Signed-off-by: Xe <xe@tailscale.com>
---
 cmd/gitops-pusher/README.md        |  48 +++++++
 cmd/gitops-pusher/gitops-pusher.go | 223 +++++++++++++++++++++++++++++
 2 files changed, 271 insertions(+)
 create mode 100644 cmd/gitops-pusher/README.md
 create mode 100644 cmd/gitops-pusher/gitops-pusher.go

diff --git a/cmd/gitops-pusher/README.md b/cmd/gitops-pusher/README.md
new file mode 100644
index 000000000..d569f8b5f
--- /dev/null
+++ b/cmd/gitops-pusher/README.md
@@ -0,0 +1,48 @@
+# gitops-pusher
+
+This is a small tool to help people achieve a
+[GitOps](https://about.gitlab.com/topics/gitops/) workflow with Tailscale ACL
+changes. This tool is intended to be used in a CI flow that looks like this:
+
+```yaml
+name: Tailscale ACL syncing
+
+on:
+  push:
+    branches: [ "main" ]
+  pull_request:
+    branches: [ "main" ]
+
+jobs:
+  acls:
+    runs-on: ubuntu-latest
+
+    steps:
+      - uses: actions/checkout@v3
+      
+      - name: Setup Go environment
+        uses: actions/setup-go@v3.2.0
+        
+      - name: Install gitops-pusher
+        run: go install tailscale.com/cmd/gitops-pusher@latest
+              
+      - name: Deploy ACL
+        if: github.event_name == 'push'
+        env:
+          TS_API_KEY: ${{ secrets.TS_API_KEY }}
+          TS_TAILNET: ${{ secrets.TS_TAILNET }}
+        run: |
+          ~/go/bin/gitops-pusher --policy-file ./policy.hujson apply
+
+      - name: ACL tests
+        if: github.event_name == 'pull_request'
+        env:
+          TS_API_KEY: ${{ secrets.TS_API_KEY }}
+          TS_TAILNET: ${{ secrets.TS_TAILNET }}
+        run: |
+          ~/go/bin/gitops-pusher --policy-file ./policy.hujson test
+```
+
+Change the value of the `--policy-file` flag to point to the policy file on
+disk. Policy files should be in [HuJSON](https://github.com/tailscale/hujson)
+format.
diff --git a/cmd/gitops-pusher/gitops-pusher.go b/cmd/gitops-pusher/gitops-pusher.go
new file mode 100644
index 000000000..d27565816
--- /dev/null
+++ b/cmd/gitops-pusher/gitops-pusher.go
@@ -0,0 +1,223 @@
+// Copyright (c) 2022 Tailscale Inc & AUTHORS All rights reserved.

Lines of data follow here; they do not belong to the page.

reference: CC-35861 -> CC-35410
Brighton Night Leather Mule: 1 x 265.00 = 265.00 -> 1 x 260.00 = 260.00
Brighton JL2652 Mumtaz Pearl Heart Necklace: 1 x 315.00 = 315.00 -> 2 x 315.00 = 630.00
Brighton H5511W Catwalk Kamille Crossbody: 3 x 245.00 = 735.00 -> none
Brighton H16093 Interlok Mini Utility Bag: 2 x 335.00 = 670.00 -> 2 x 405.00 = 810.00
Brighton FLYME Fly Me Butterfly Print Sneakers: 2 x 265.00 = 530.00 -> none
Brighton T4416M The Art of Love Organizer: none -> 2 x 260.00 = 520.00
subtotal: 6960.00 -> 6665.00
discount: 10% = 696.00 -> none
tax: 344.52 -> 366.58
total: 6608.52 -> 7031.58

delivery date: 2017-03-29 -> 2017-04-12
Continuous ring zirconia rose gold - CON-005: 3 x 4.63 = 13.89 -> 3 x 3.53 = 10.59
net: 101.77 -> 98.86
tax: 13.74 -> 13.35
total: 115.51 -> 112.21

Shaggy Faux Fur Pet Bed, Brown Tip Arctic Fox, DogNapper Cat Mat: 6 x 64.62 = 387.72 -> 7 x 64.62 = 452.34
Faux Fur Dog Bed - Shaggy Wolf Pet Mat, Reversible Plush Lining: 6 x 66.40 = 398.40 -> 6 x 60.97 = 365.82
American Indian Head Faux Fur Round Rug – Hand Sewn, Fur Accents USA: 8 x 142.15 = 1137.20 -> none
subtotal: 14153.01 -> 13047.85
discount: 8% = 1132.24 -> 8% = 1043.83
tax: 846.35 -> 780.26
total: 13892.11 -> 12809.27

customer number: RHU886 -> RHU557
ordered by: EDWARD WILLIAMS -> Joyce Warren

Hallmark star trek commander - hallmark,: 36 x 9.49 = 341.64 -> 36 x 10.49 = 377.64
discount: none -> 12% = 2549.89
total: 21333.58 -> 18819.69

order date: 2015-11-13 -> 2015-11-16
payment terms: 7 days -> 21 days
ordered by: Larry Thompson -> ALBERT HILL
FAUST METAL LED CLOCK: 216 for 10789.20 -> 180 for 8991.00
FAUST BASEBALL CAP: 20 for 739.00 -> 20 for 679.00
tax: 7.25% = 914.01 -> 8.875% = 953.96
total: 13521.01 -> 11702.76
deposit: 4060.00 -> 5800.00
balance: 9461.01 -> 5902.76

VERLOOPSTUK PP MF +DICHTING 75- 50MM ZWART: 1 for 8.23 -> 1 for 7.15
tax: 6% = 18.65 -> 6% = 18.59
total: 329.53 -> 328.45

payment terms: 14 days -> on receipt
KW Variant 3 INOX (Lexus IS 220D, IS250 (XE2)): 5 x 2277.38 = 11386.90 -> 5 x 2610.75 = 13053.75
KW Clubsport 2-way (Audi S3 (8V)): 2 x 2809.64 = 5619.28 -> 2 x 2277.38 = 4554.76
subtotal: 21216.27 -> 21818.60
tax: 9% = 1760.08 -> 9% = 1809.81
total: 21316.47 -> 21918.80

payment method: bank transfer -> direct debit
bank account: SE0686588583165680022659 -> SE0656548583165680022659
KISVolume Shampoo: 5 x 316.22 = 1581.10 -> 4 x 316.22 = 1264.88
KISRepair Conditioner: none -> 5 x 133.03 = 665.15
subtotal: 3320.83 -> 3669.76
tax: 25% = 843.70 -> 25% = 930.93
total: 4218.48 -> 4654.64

+// Use of this source code is governed by a BSD-style
+// license that can be found in the LICENSE file.
+
+// Command gitops-pusher allows users to use a GitOps flow for managing Tailscale ACLs.
+//
+// See README.md for more details.
+package main
+
+import (
+	"context"
+	"crypto/sha256"
+	"encoding/json"
+	"flag"
+	"fmt"
+	"io"
+	"log"
+	"net/http"
+	"os"
+	"strings"
+	"time"
+)
+
+var (
+	policyFname = flag.String("policy-file", "./policy.hujson", "filename for policy file")
+	timeout     = flag.Duration("timeout", 5*time.Minute, "timeout for the entire CI run")
+)
+
+func main() {
+	flag.Parse()
+	ctx, cancel := context.WithTimeout(context.Background(), *timeout)
+	defer cancel()
+
+	tailnet, ok := os.LookupEnv("TS_TAILNET")
+	if !ok {
+		log.Fatal("set envvar TS_TAILNET to your tailnet's name")
+	}
+	apiKey, ok := os.LookupEnv("TS_API_KEY")
+	if !ok {
+		log.Fatal("set envvar TS_API_KEY to your Tailscale API key")
+	}
+
+	switch flag.Arg(0) {
+	case "apply":
+		controlEtag, err := getACLETag(ctx, tailnet, apiKey)
+		if err != nil {
+			log.Fatal(err)
+		}
+
+		localEtag, err := sumFile(*policyFname)
+		if err != nil {
+			log.Fatal(err)
+		}
+
+		log.Printf("control: %s", controlEtag)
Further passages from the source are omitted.